各候補の解と生成した解を比較して候補ごとの評価を下します。

def evaluate(answer, generated):
    """Evaluate answer array
    
    Args:
        answer(list): answer array
        generated(list): generated array
    """
    result = []
    for a, b in zip(answer, generated):
        if a == b:
            match = 1
        else:
            match = 0
        result.append(match)
    return result

優秀な解候補の選別

evaluateを使って候補ごとにスコアが出たので次の世代に残したい候補数(num_survive)を上位から順に確保しておきます。

def select(score_list, num_survive):
    """Selection method
    
    Args:
        score_list(list):
        num_survive(int): number of survival candidate
    
    Returns:
        (list)
    """
    return score_list[:num_survive]

新規解候補の生成(交叉・変異)

交叉と変異の実装です。簡易的なものなのでここは工夫のしがいがあります。今後の伸び代としてとっておきます。

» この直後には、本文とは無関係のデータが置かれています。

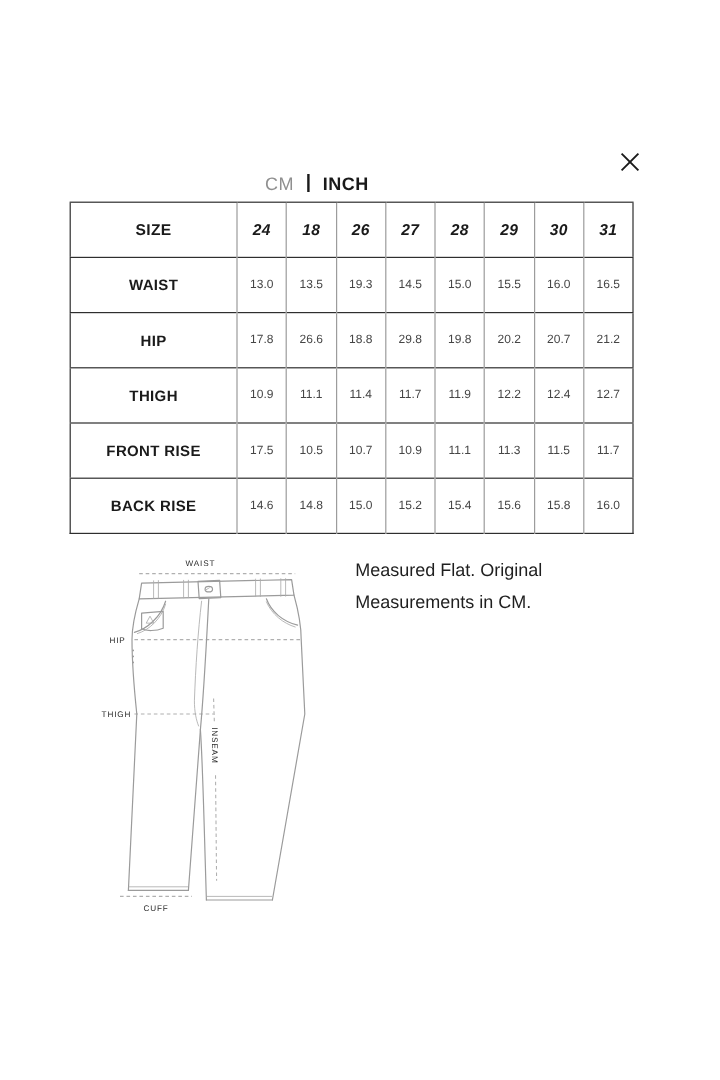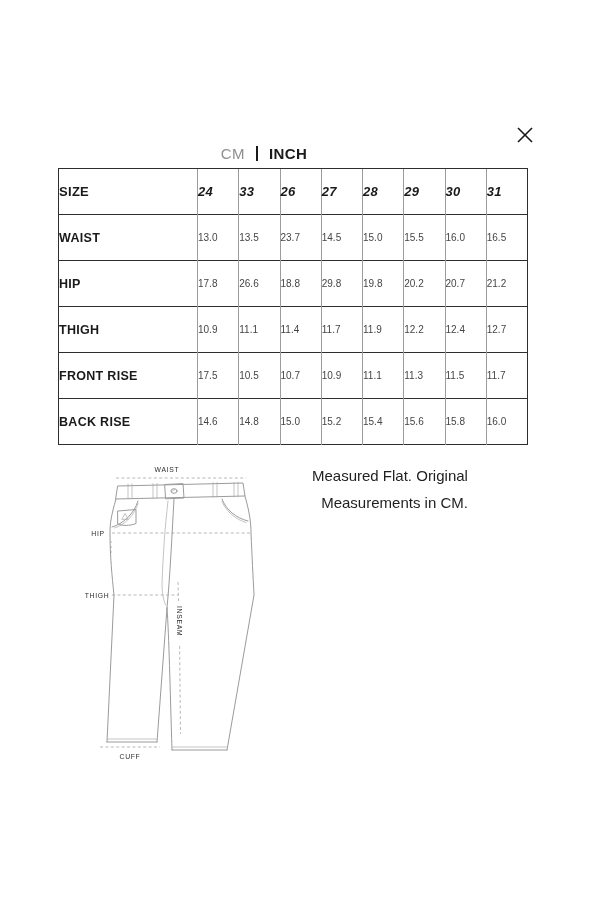"SIZE" .size-table th,.size-table td { text-align: left -> center }
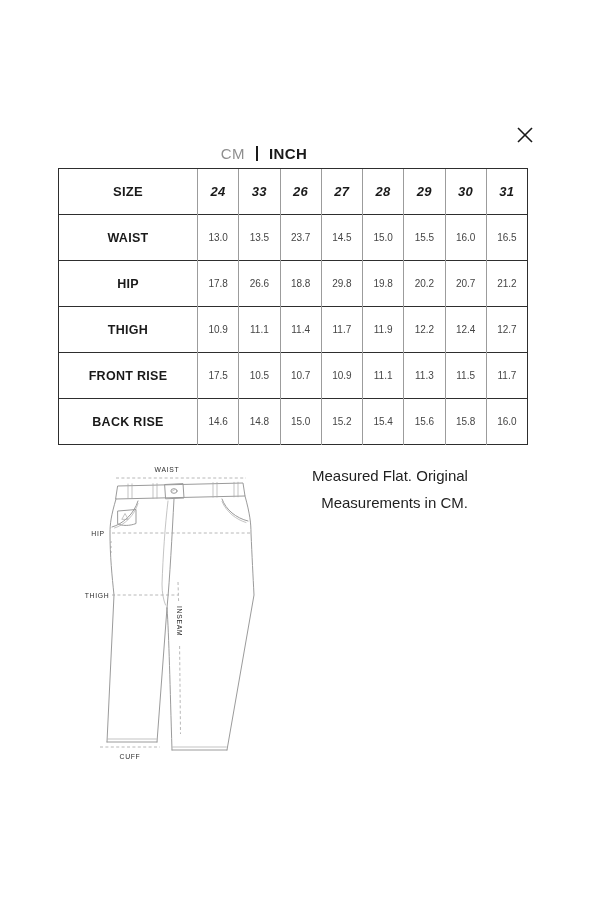"33" th { text: 33 -> 18 }
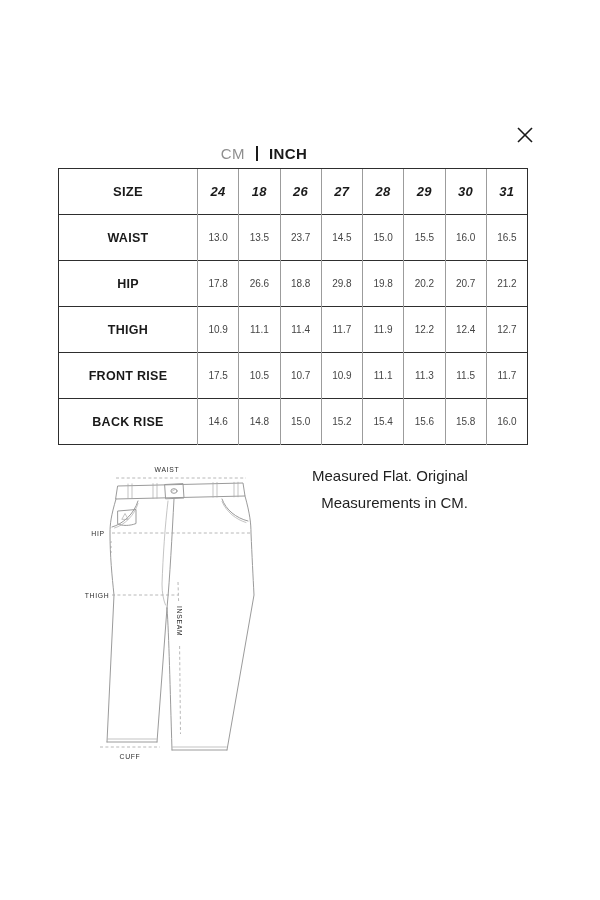"23.7" td { text: 23.7 -> 19.3 }
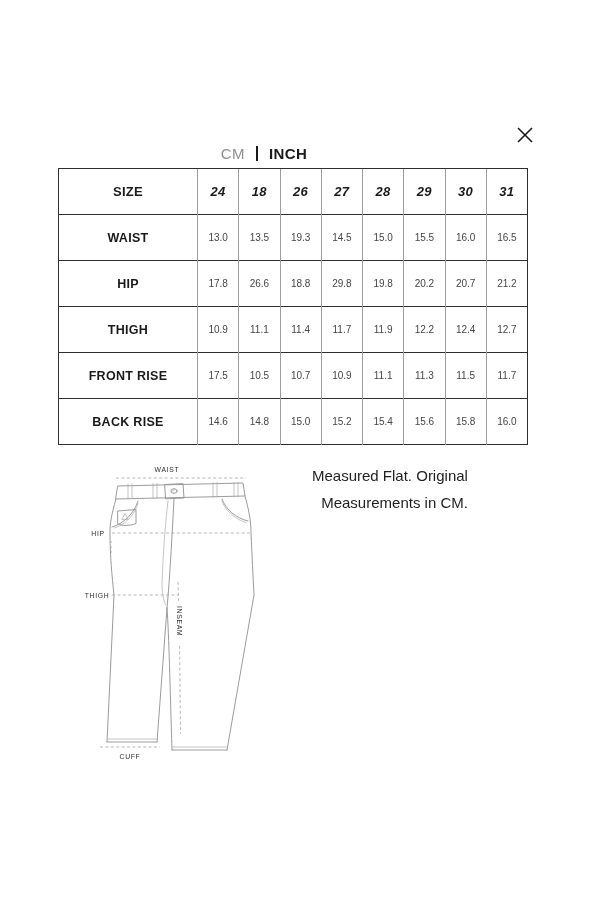"Measured Flat. Original" .note { left: 312px -> 296px; text-align: right -> none }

def mutation(arr, range_mut):
    """Mutation
    Args:
        arr(list): array for mutation
        range_mut(tuple/list): range value for mutation
    """
    idx_max_mut = len(arr)
    idx_mut = np.random.randint(0, idx_max_mut)
    arr[idx_mut] = np.random.randint(range_mut[0], range_mut[1])
    return arr

def crossover(arr_01, arr_02, crv_point):
    """Cross over
    Args:
        arr(list):
        crv_point(int): cross over point
    Returns:
        (tuple)
    
    """
    arr_01_left = arr_01[:crv_point]
    arr_01_right = arr_01[crv_point:]
    arr_02_left = arr_02[:crv_point]
    arr_02_right = arr_02[crv_point:]

    arr_01_new = arr_01_left + arr_02_right
    arr_02_new = arr_02_left + arr_01_right

    return arr_01_new, arr_02_new

最後に

実は以前にの簡単なGAの実装に試みたことがあったのですがうまくいきませんでした。前回との違いはアソビワークショップで綿棒実装したことでかなり理解が深まっていたものと思います。今後の課題としては適用可能な問題が整数型の選択問題に限ったものなのでその適用範囲を広げるといった試みは必要かと思います。

そういえば変異を実装せずに一度サンプルスクリプトを動かしてみるとなかなか解が収束しない状況に陥りました。やはり候補の多様性というのが遺伝子の生き残りにおいては重要な要素なのだと改めて実感した次第です。